I have done some piezo things before, so we will see how it goes. These preamps are quite good and not overly large and may be a good option for people considering adding these things and want a kit circuit...so I will use that as a basis, it has a lot of gain if required, but I suspect it won't need that much...may consider preamping the whole guitar, but I tend to prefer not to. For a paltry $9 plus a piezo, it might make a good option for people not into circuit building and designing. The circuit contains a few filters and adjustable gain that could be tweaked I suppose, but I think it will naturally take off a bit of the piezo zing and quack...well see how it goes, most guitars sound a bit different and this will be an unusual one being so "solid"
So...I'll study that stuff a little more, perhaps wire up the tone controls as pickup splitters to start with, use another switch for the piezo activation, build the basic preamp and see what the sound is out of it at that level. As I say, I anticipate only using the piezo to add a bit of a percussive edge to the magnetic sound, but if it sounds good enough, I may work out how to use it alone. I'm a little concerned about switch popping and how it will mix, but we will see how it goes, something will come out of the thing I'm sure. I attached it to the wood under the bridge to avoid spring noise from the trem, but if that isn't effective, there are other options I can see with this type of bridge...as trems go they are very smooth and quiet.

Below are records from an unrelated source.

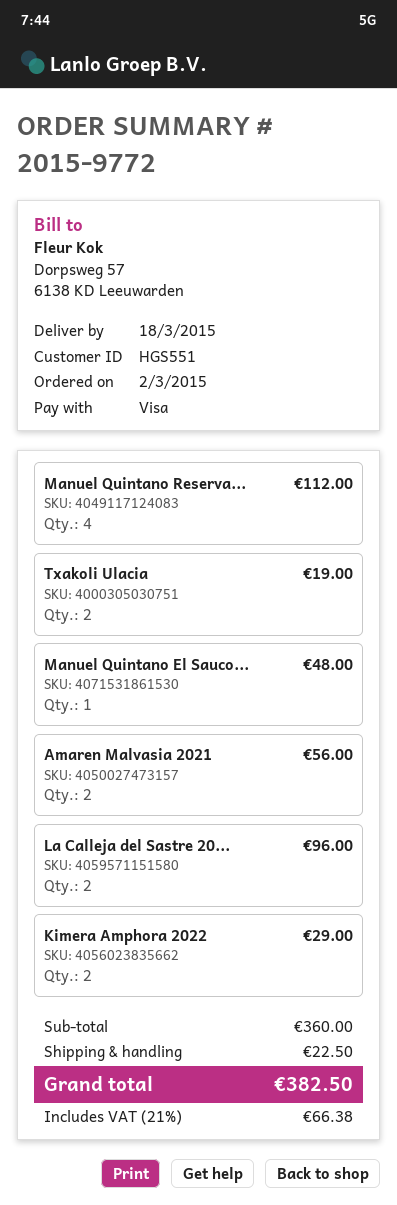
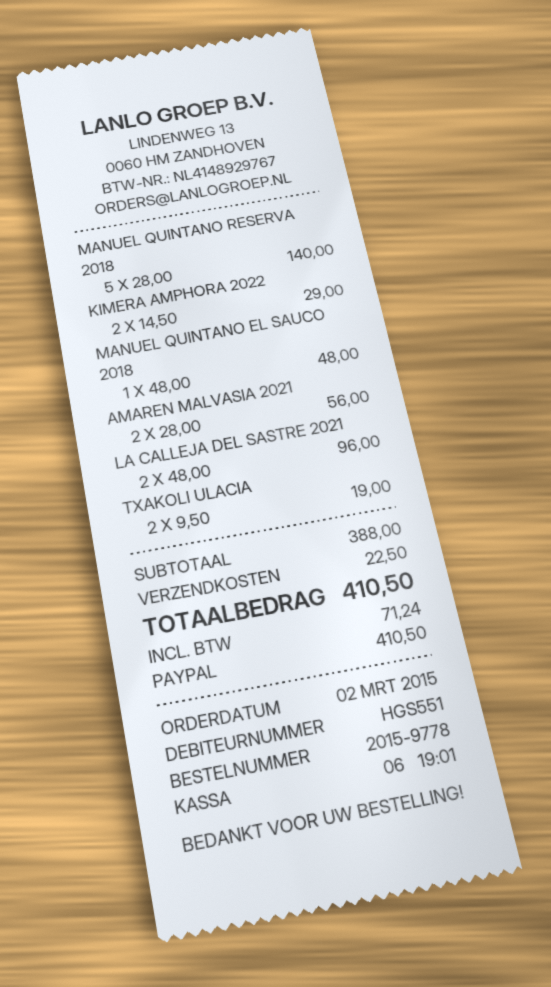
order number: 2015-9772 -> 2015-9778
payment method: Visa -> PayPal
Manuel Quintano Reserva...: 4 for 112.00 -> 5 for 140.00
subtotal: 360.00 -> 388.00
tax: 66.38 -> 71.24
total: 382.50 -> 410.50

I'd then perhaps have a spare switch to play with some other functions
I know what you mean about these mini switch pots and toggles are more convenient, but I confess to wanting a particular "look" to this guitar.

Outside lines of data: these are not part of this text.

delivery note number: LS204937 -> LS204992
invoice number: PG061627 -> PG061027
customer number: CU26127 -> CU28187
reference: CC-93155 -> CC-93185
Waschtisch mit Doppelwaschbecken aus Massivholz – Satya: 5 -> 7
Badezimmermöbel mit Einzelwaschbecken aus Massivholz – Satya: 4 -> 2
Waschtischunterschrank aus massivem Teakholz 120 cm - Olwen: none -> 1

I want the guitar to be versatile but specifically for this project and direction musically. A classic look, a clean sound...all adds to the 'illusion' of the one man and a guitar shtick. A range of useful sounds may make a big difference as an evening of just guitar can get a little tiring on the ears without a bit of a change...it is also a 'style' that people associate more with acoustic finger-style guys, so turning up with a yellow LP sets it apart I suppose. I like the thicker sustainy gibson sound for these kinds of things, but a bit of a percussive edge would help and make it a bit more 'acceptable' to some of the more acoustic oriented people.

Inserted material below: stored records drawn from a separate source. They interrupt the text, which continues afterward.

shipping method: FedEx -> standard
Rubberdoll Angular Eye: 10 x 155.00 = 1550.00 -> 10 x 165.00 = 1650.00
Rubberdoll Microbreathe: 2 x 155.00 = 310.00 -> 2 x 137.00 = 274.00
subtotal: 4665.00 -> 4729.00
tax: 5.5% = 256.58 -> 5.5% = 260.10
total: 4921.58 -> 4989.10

So, who knows, be woodsheding through winter then try my hand at a few local festivals (I'm living on philip island now) and then see where it takes me...well see...but this guitar is to be a kind of a 'trademark" for the 'project'.
Anyway, hope to get started on this this week, dragged out a few of the parts and the guitar...but having just moved home, I need to search through boxes for the odd cap or whatever.
Once I get some sound out of it, I can get on with the set up and such...there's quite a bit to do, but anticipate my own name on the headstock and a bit more touches of tortoiseshell.
Amp is a clean fender hot rod with an old ibanez analog echo and reverb...but might add in a few effects such as tremolo and chorus and perhaps a digital delay...but basically wanting to keep things simple with the tonal changes from the guitar itself.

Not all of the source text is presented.